Identify the line with "Fertilome® Root Stimulator, 4-10-3: 200"; copy word for word that line and every one after it, to the end of the listing. Exclude pictures.

*** Records provided Section Begins ***

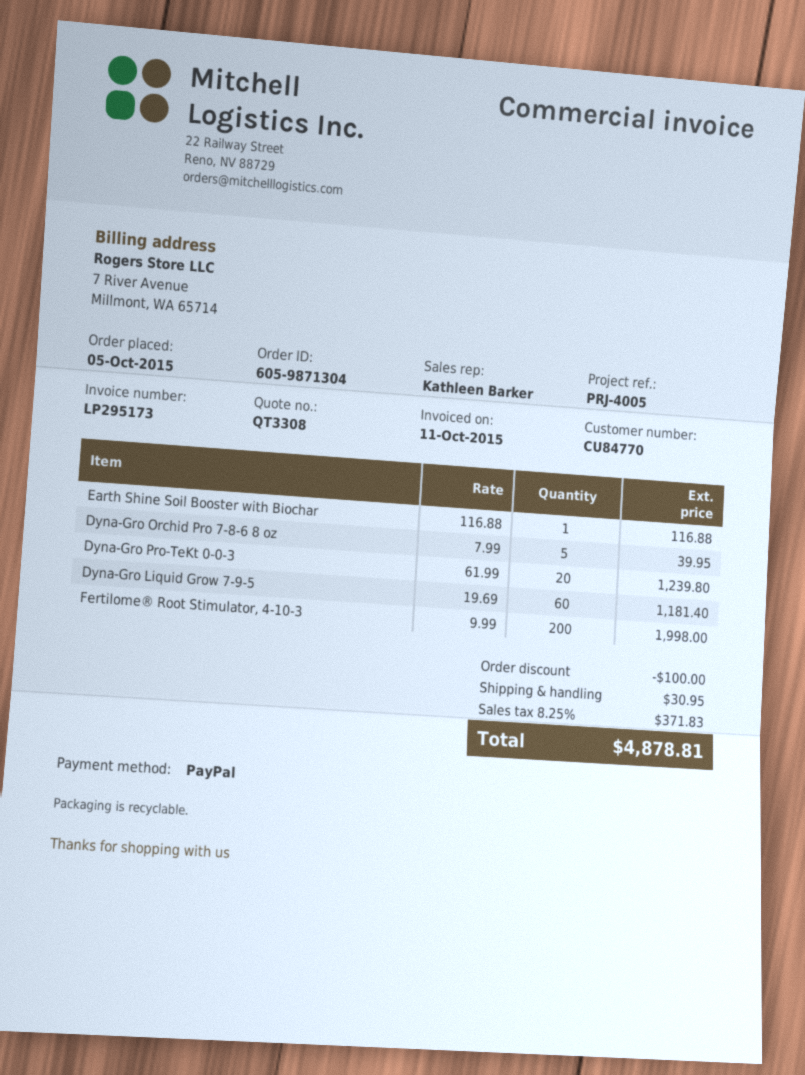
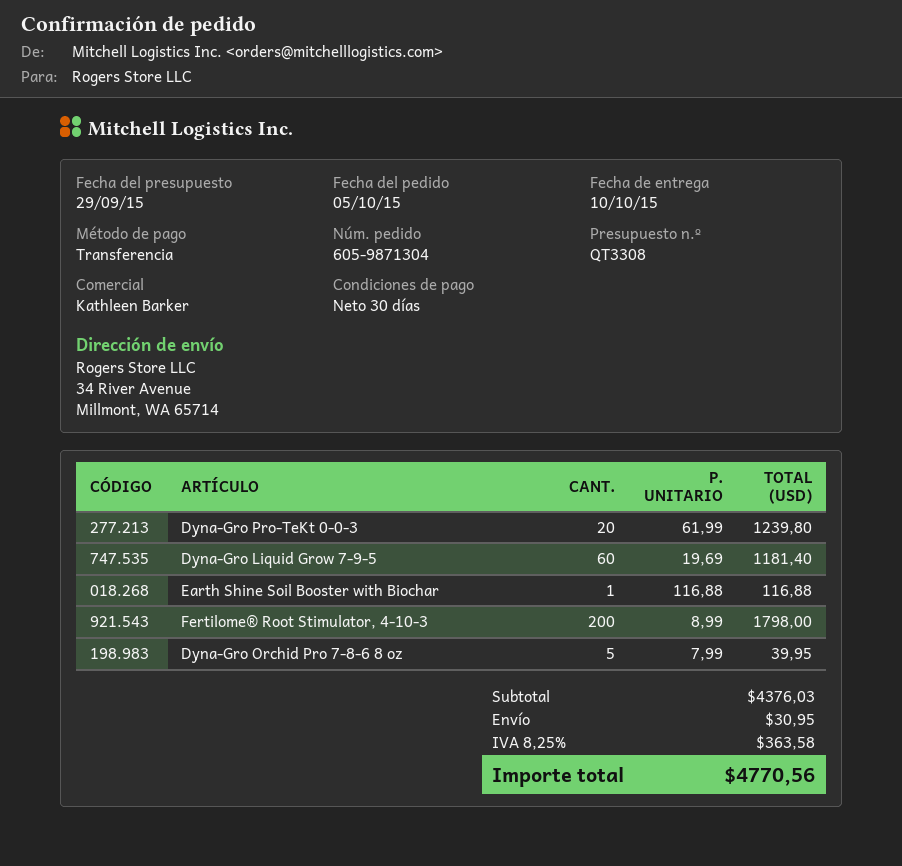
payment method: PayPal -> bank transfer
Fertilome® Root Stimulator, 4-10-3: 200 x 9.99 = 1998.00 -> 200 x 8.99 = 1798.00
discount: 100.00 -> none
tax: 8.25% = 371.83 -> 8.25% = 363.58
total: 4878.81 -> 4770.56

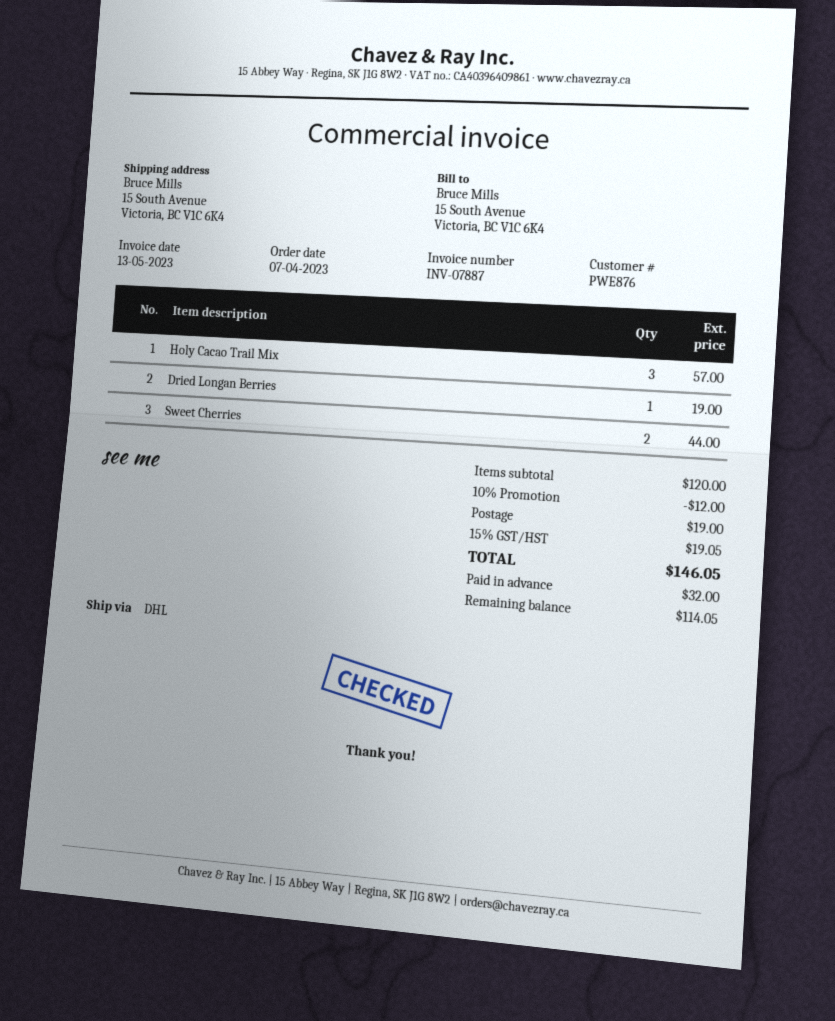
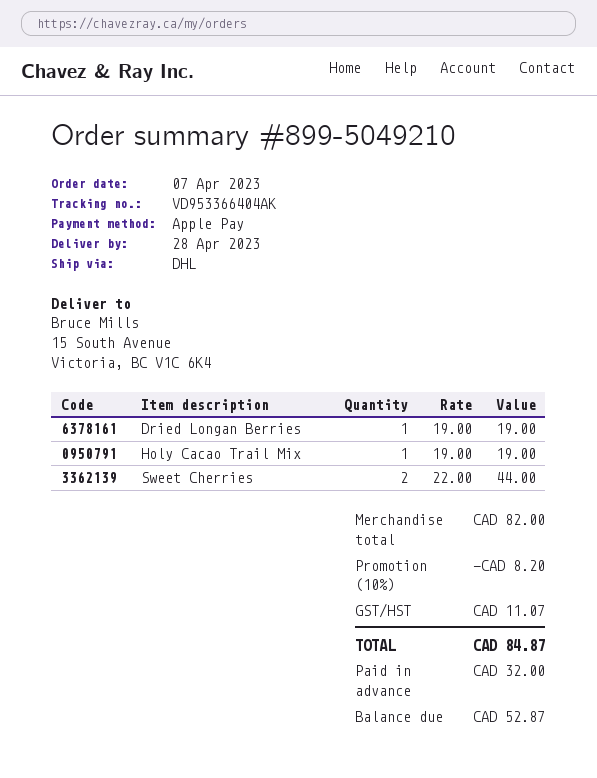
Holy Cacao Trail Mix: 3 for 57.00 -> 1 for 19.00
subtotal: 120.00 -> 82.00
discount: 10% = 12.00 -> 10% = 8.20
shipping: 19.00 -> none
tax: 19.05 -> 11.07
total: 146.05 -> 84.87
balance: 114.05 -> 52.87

*** Records provided Section Ends ***

- _Response below_
Fertilome® Root Stimulator, 4-10-3: 200 x 9.99 = 1998.00 -> 200 x 8.99 = 1798.00
discount: 100.00 -> none
tax: 8.25% = 371.83 -> 8.25% = 363.58
total: 4878.81 -> 4770.56

Holy Cacao Trail Mix: 3 for 57.00 -> 1 for 19.00
subtotal: 120.00 -> 82.00
discount: 10% = 12.00 -> 10% = 8.20
shipping: 19.00 -> none
tax: 19.05 -> 11.07
total: 146.05 -> 84.87
balance: 114.05 -> 52.87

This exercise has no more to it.